(Modification records)
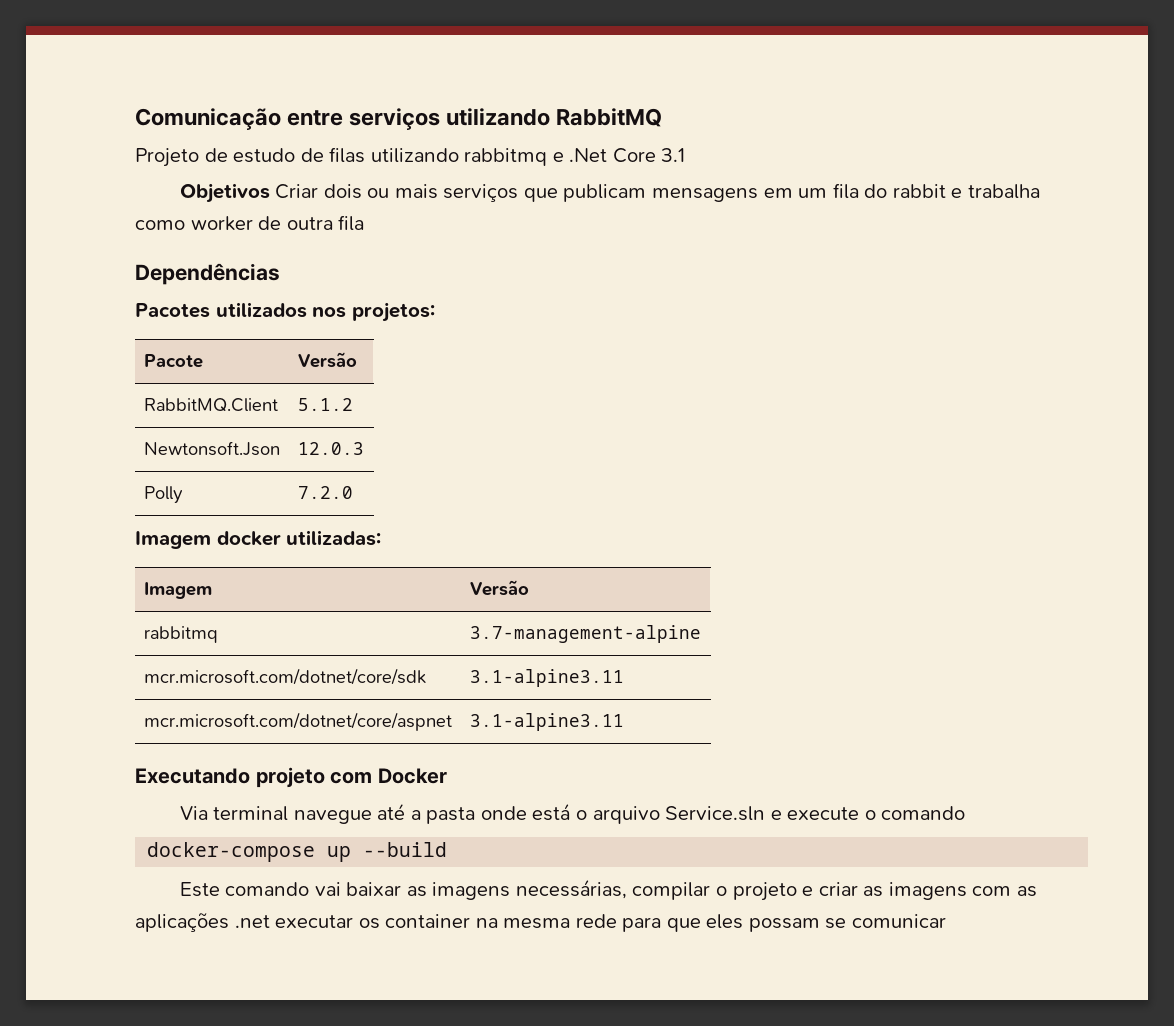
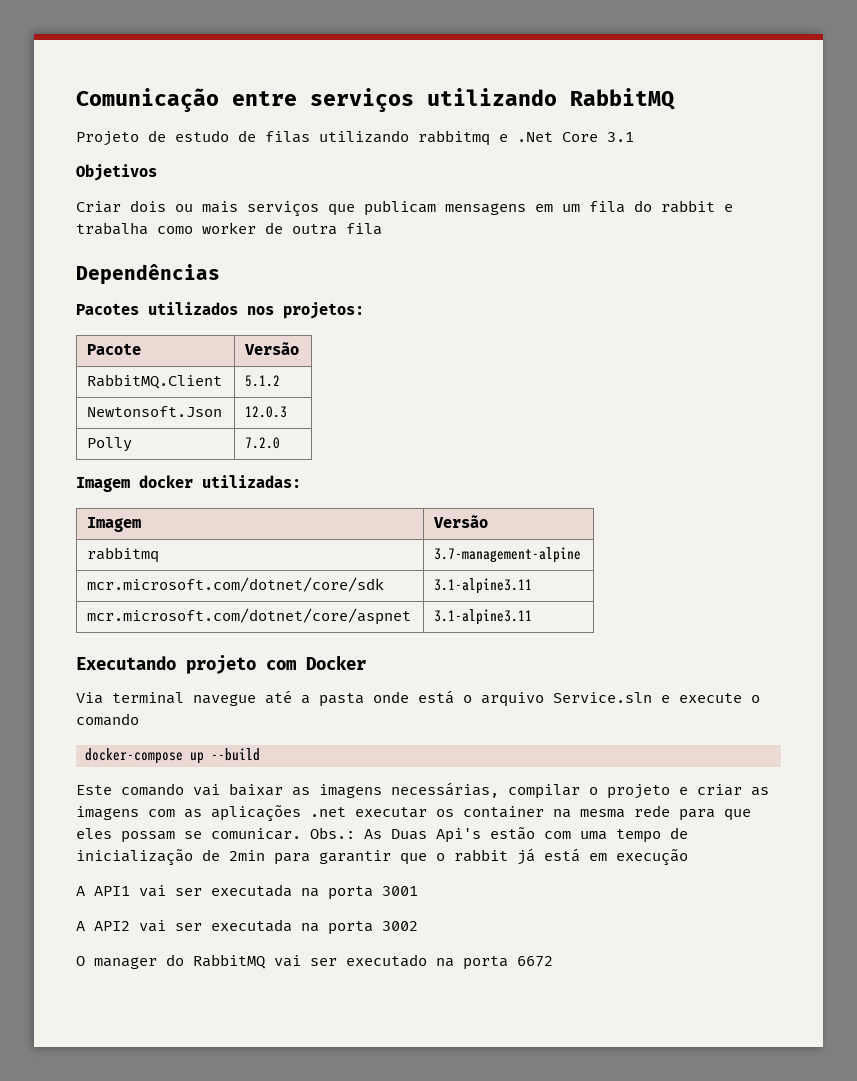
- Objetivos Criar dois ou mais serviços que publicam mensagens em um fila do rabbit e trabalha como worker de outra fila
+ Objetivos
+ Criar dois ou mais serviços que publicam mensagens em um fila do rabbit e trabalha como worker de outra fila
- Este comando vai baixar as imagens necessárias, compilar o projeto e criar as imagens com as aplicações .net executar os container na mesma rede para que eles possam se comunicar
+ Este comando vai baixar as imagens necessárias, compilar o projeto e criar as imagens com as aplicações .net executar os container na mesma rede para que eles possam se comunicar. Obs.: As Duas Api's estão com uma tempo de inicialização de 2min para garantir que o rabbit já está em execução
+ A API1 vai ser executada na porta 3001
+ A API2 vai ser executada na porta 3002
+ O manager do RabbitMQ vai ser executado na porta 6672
...
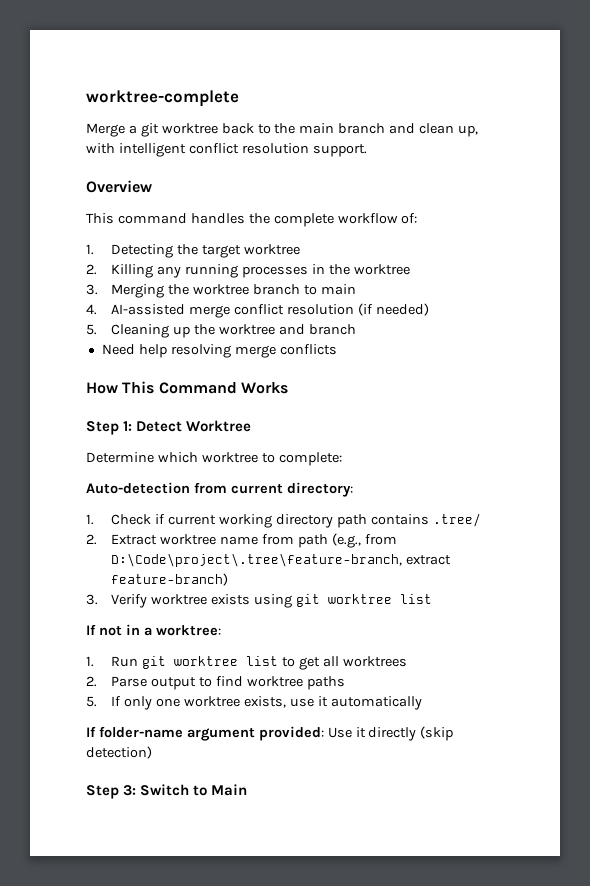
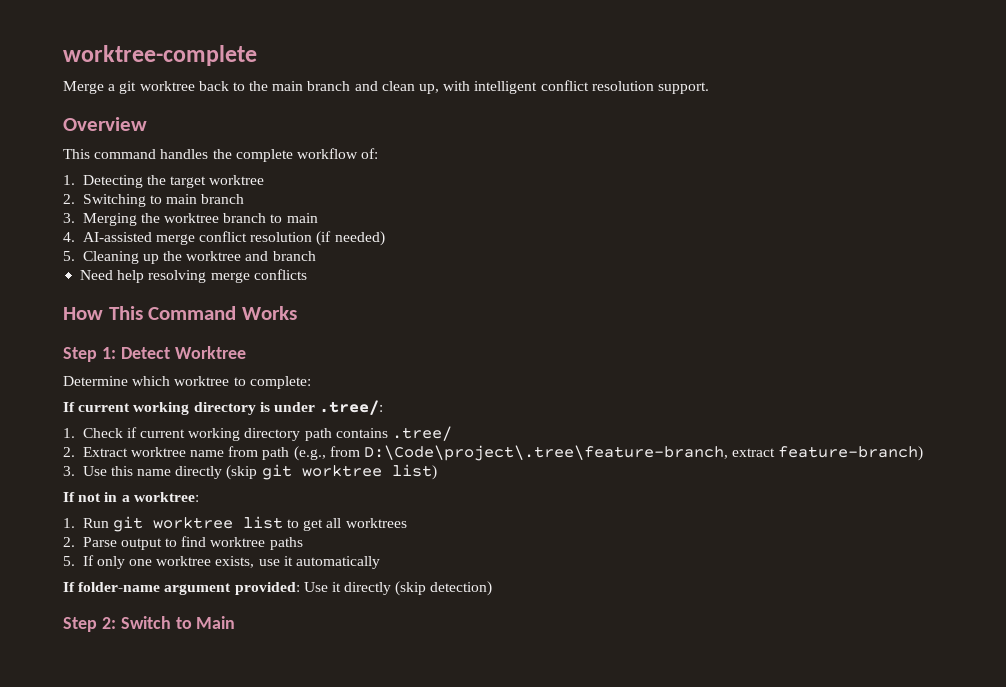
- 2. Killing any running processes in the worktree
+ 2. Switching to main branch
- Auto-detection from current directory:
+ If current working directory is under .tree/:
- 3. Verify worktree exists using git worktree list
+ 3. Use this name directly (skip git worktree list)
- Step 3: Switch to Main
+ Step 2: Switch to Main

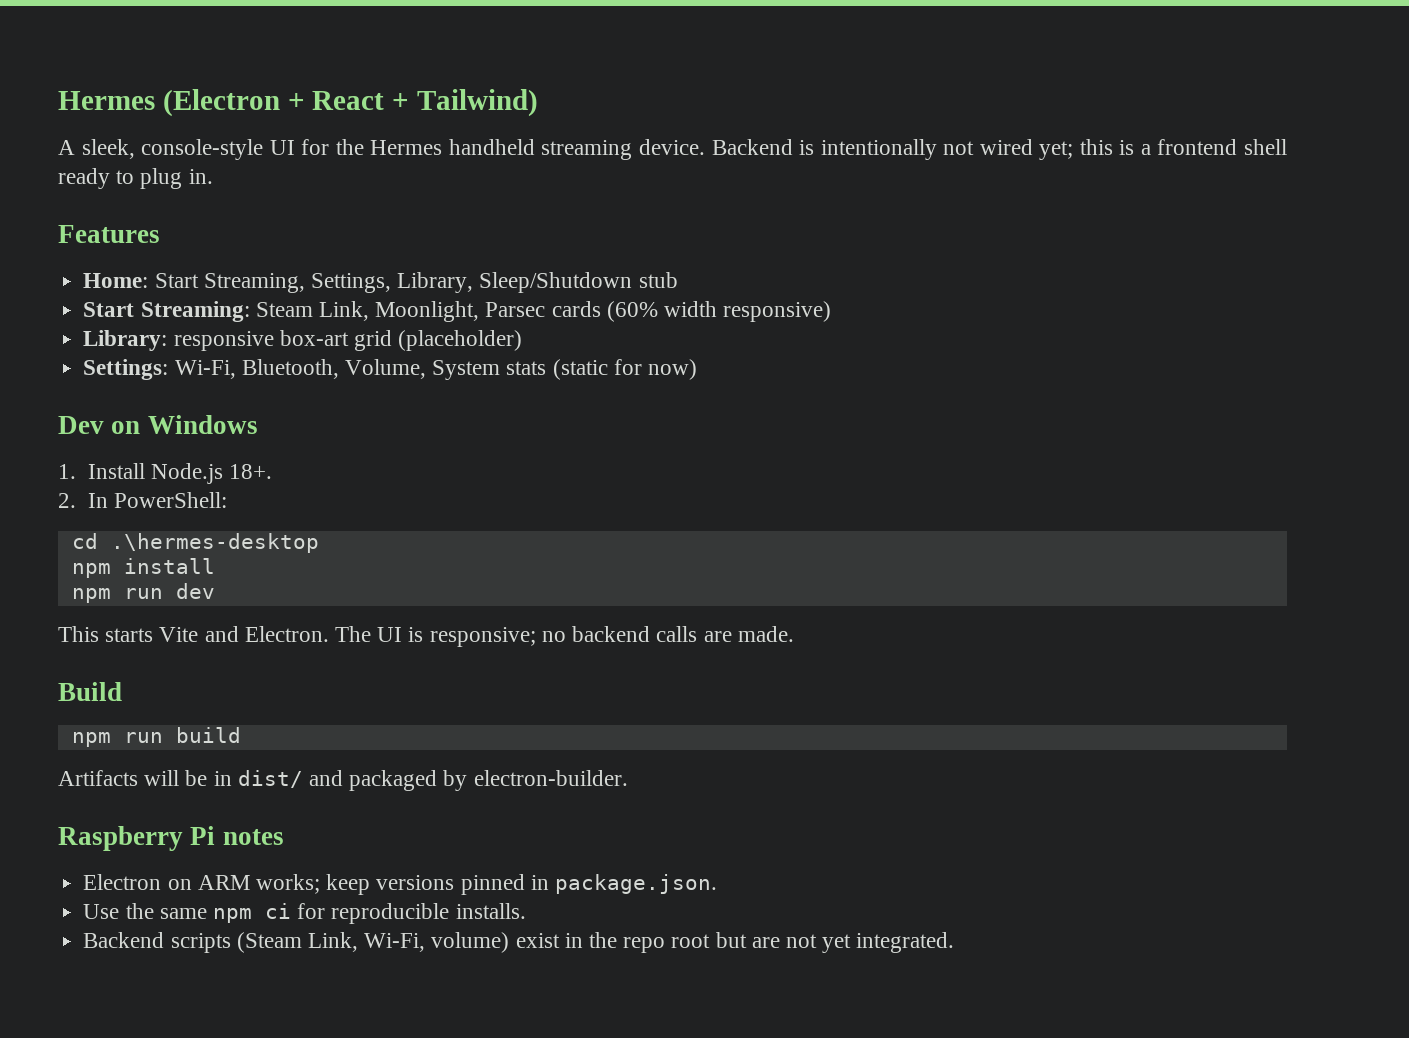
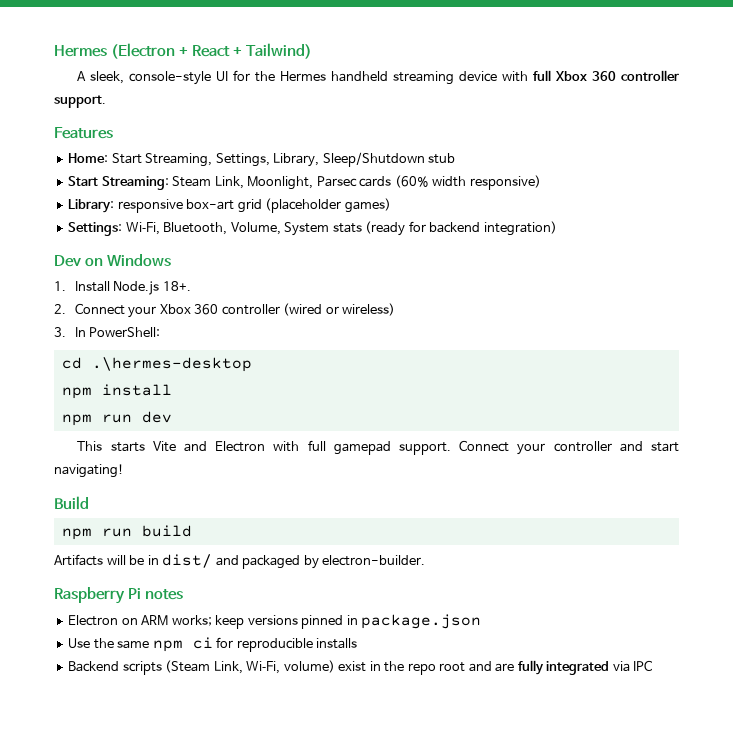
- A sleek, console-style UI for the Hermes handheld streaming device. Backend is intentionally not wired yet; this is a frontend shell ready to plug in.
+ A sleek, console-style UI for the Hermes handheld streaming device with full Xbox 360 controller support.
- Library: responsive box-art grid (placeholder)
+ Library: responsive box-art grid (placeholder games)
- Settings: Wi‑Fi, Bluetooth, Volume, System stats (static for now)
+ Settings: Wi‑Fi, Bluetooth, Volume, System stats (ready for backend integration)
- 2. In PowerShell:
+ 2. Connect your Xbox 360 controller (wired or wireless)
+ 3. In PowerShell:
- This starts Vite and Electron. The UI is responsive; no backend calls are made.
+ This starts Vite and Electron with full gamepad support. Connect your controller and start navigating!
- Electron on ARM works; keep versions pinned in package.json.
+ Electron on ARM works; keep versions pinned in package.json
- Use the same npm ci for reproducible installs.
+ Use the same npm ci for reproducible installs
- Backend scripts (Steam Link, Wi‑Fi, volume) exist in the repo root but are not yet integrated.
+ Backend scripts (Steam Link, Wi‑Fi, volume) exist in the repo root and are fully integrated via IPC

Task instructions
When a line in the records above contains the word "json", copy it.

Response box
- Electron on ARM works; keep versions pinned in package.json.
+ Electron on ARM works; keep versions pinned in package.json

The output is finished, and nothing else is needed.